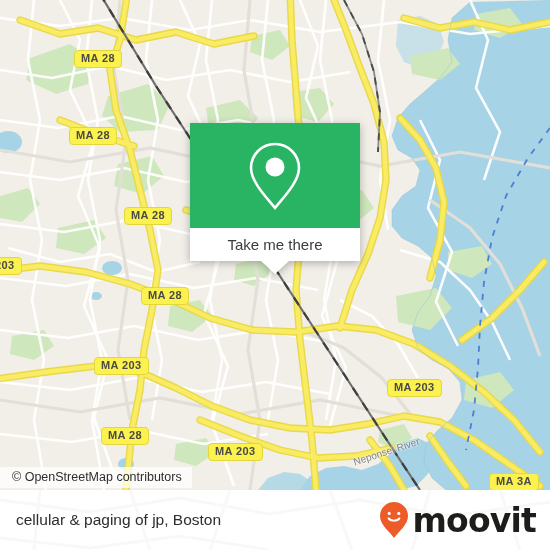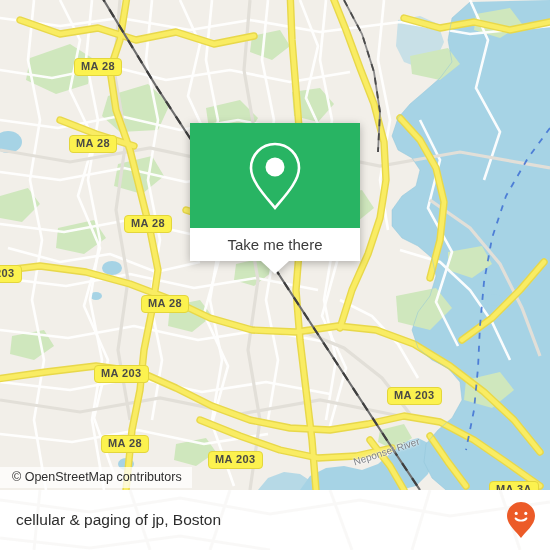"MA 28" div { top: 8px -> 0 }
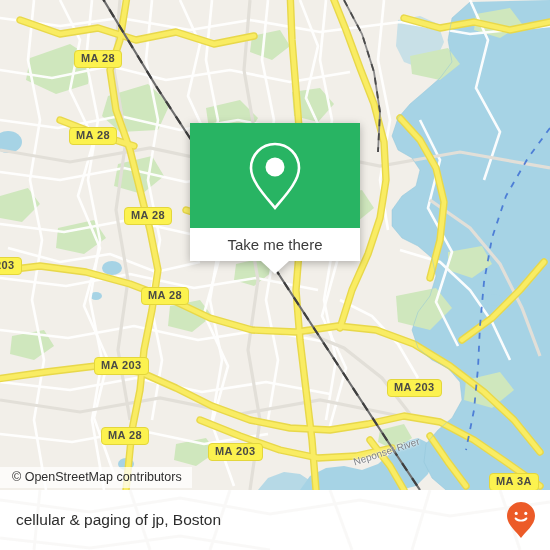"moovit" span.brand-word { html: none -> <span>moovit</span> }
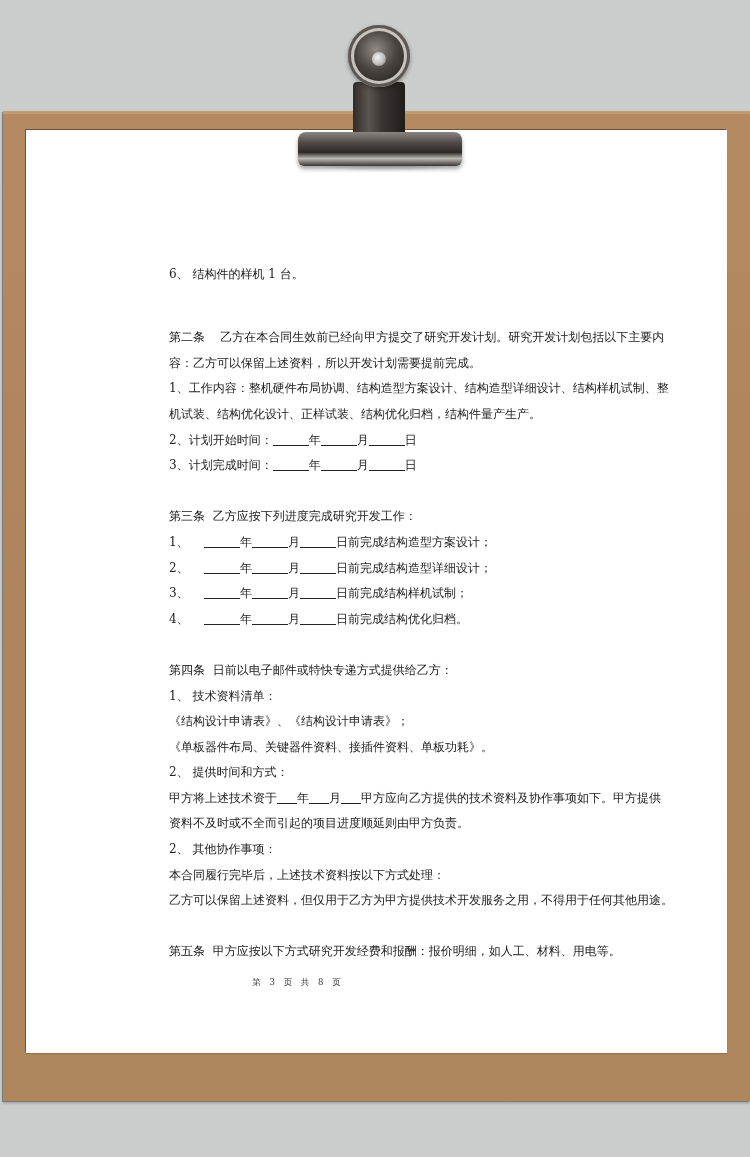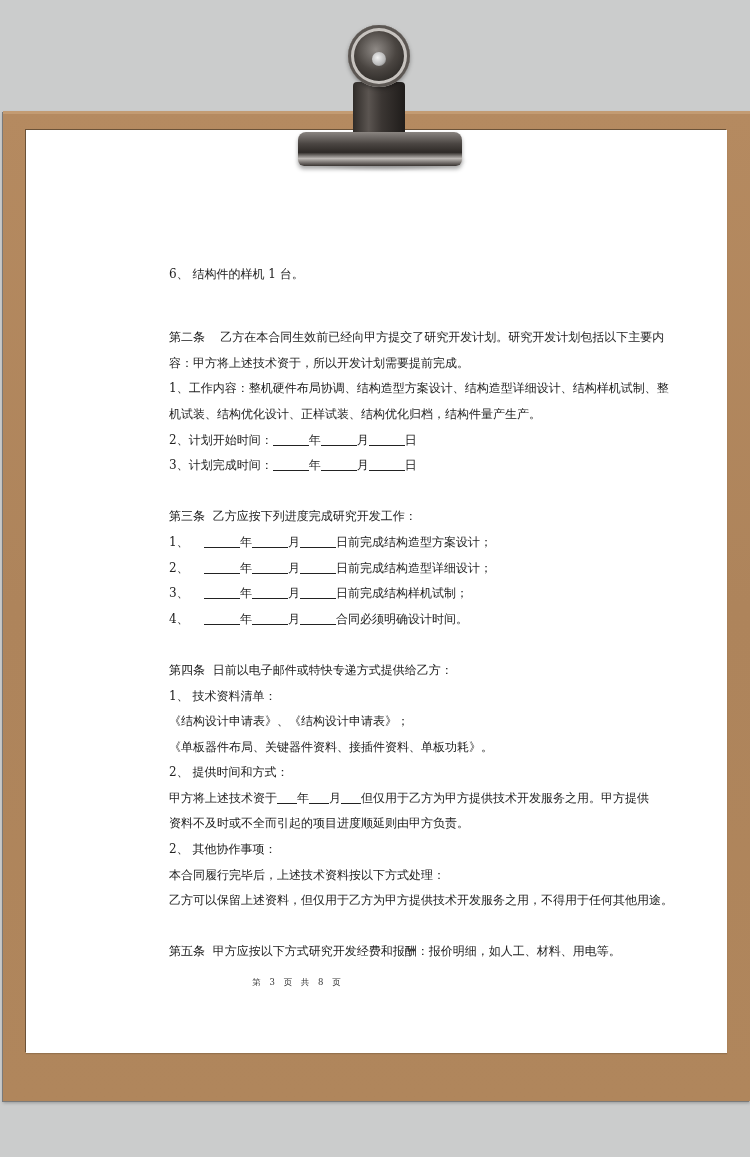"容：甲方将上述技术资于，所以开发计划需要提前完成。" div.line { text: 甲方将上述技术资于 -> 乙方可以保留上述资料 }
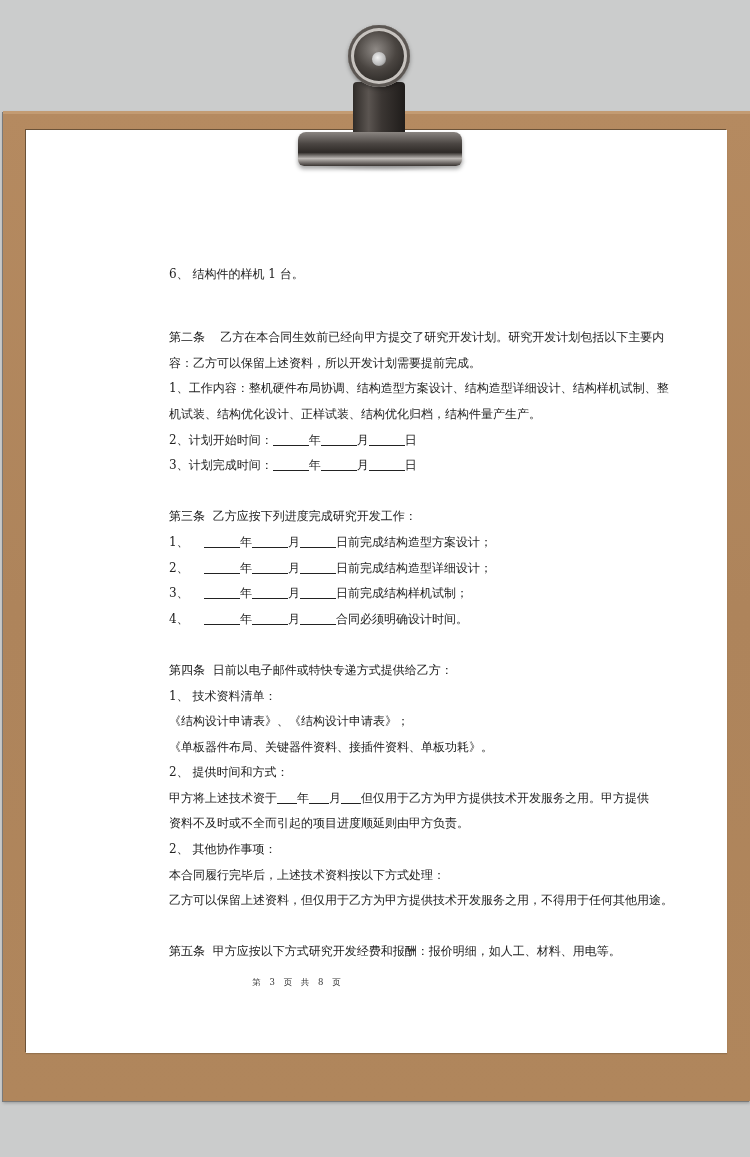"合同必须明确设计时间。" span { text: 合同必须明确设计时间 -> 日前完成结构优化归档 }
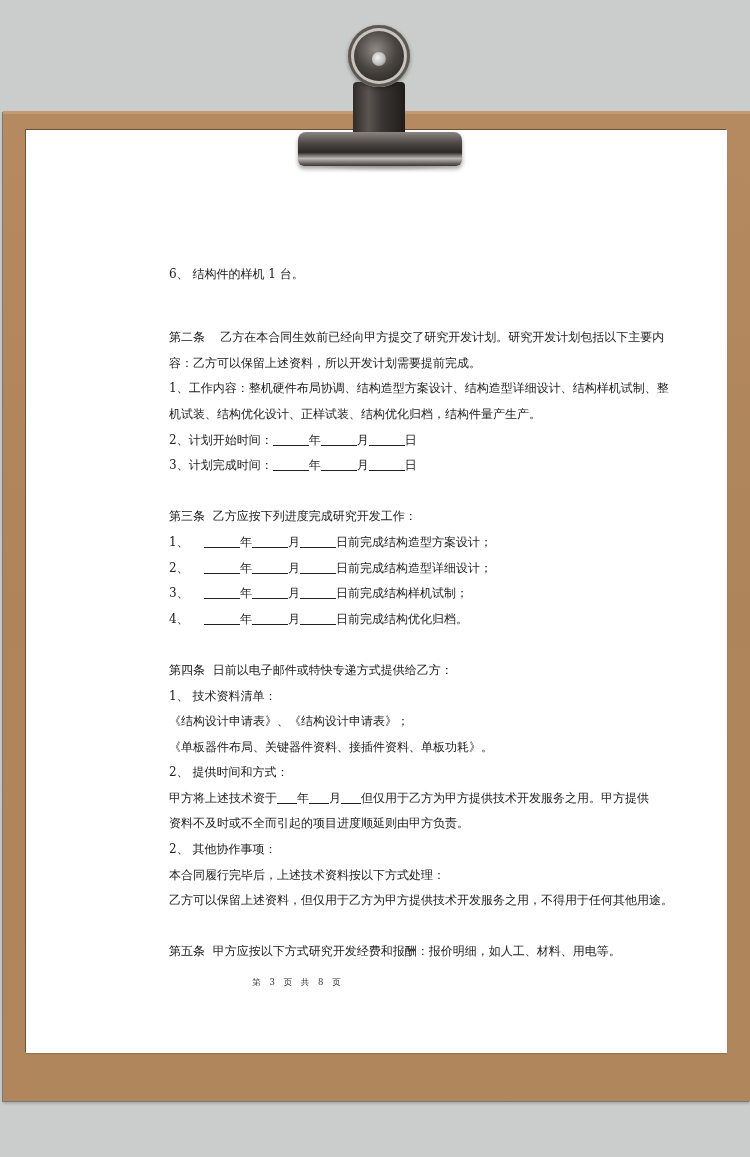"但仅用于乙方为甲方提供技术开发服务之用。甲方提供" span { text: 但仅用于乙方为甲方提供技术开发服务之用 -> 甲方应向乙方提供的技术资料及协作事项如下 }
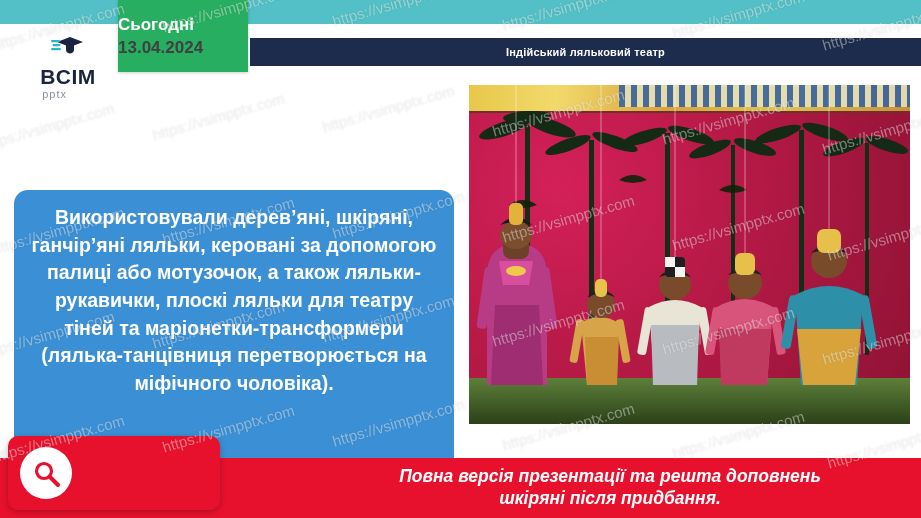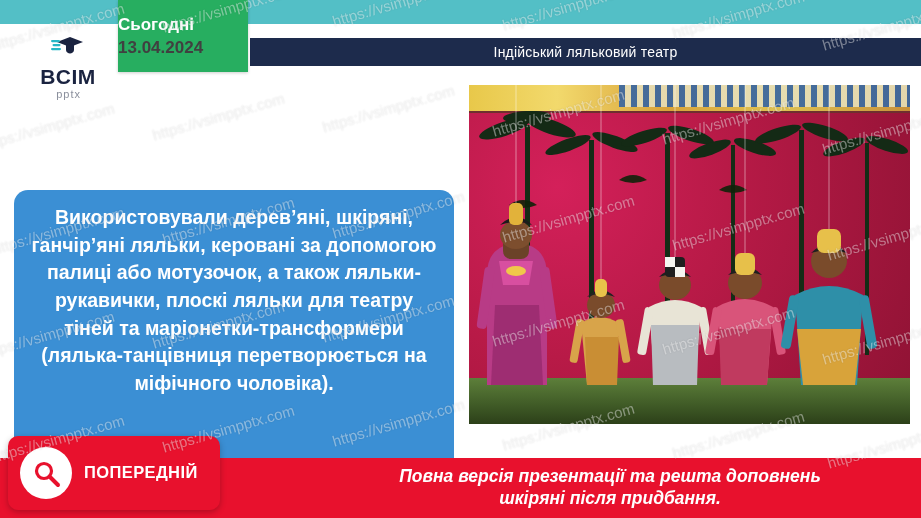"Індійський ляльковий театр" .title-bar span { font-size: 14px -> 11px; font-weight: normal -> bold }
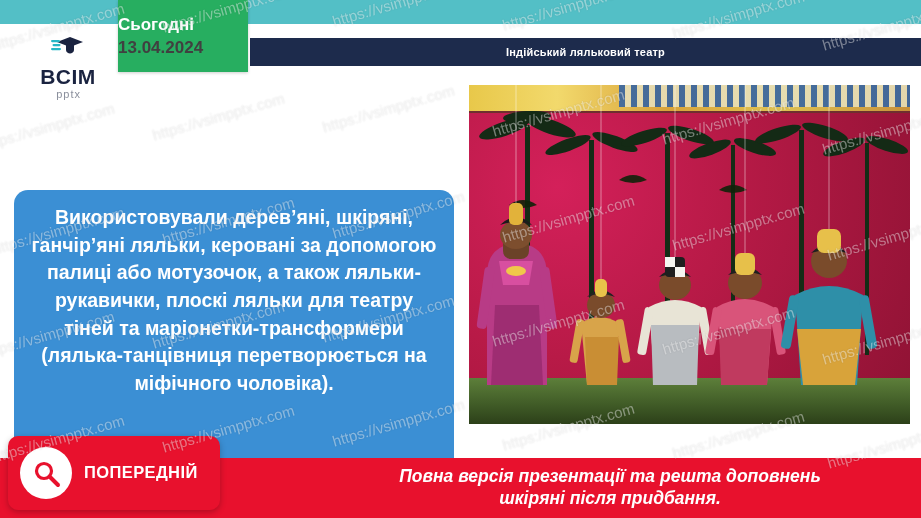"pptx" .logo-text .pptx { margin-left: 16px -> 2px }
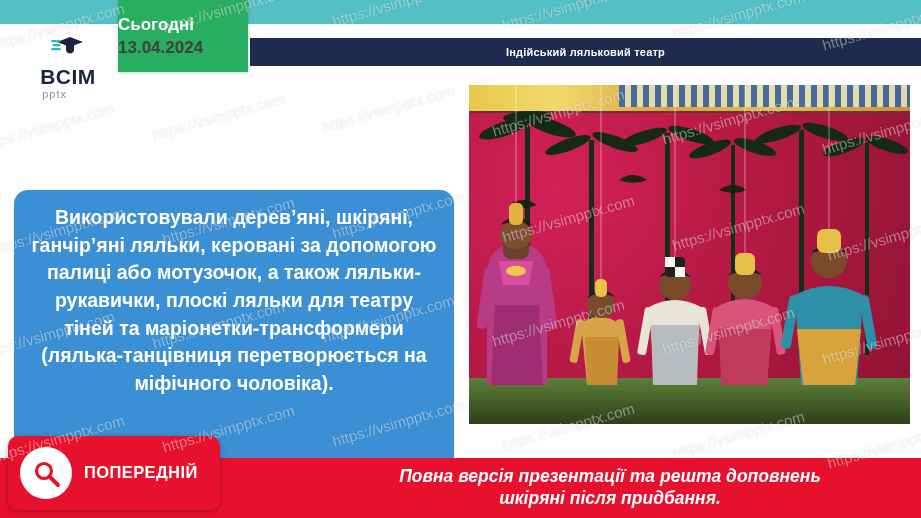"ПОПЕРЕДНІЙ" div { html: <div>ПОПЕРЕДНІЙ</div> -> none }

+--

> _PROMPT_
Each line from the one containing "text: 但仅用于乙方为甲方提供技术开发服务之用 ->" through the end of the listing is to be set down exactly, with all pictures left out.

> _REPLY_
"但仅用于乙方为甲方提供技术开发服务之用。甲方提供" span { text: 但仅用于乙方为甲方提供技术开发服务之用 -> 甲方应向乙方提供的技术资料及协作事项如下 }
"Індійський ляльковий театр" .title-bar span { font-size: 14px -> 11px; font-weight: normal -> bold }
"pptx" .logo-text .pptx { margin-left: 16px -> 2px }
"ПОПЕРЕДНІЙ" div { html: <div>ПОПЕРЕДНІЙ</div> -> none }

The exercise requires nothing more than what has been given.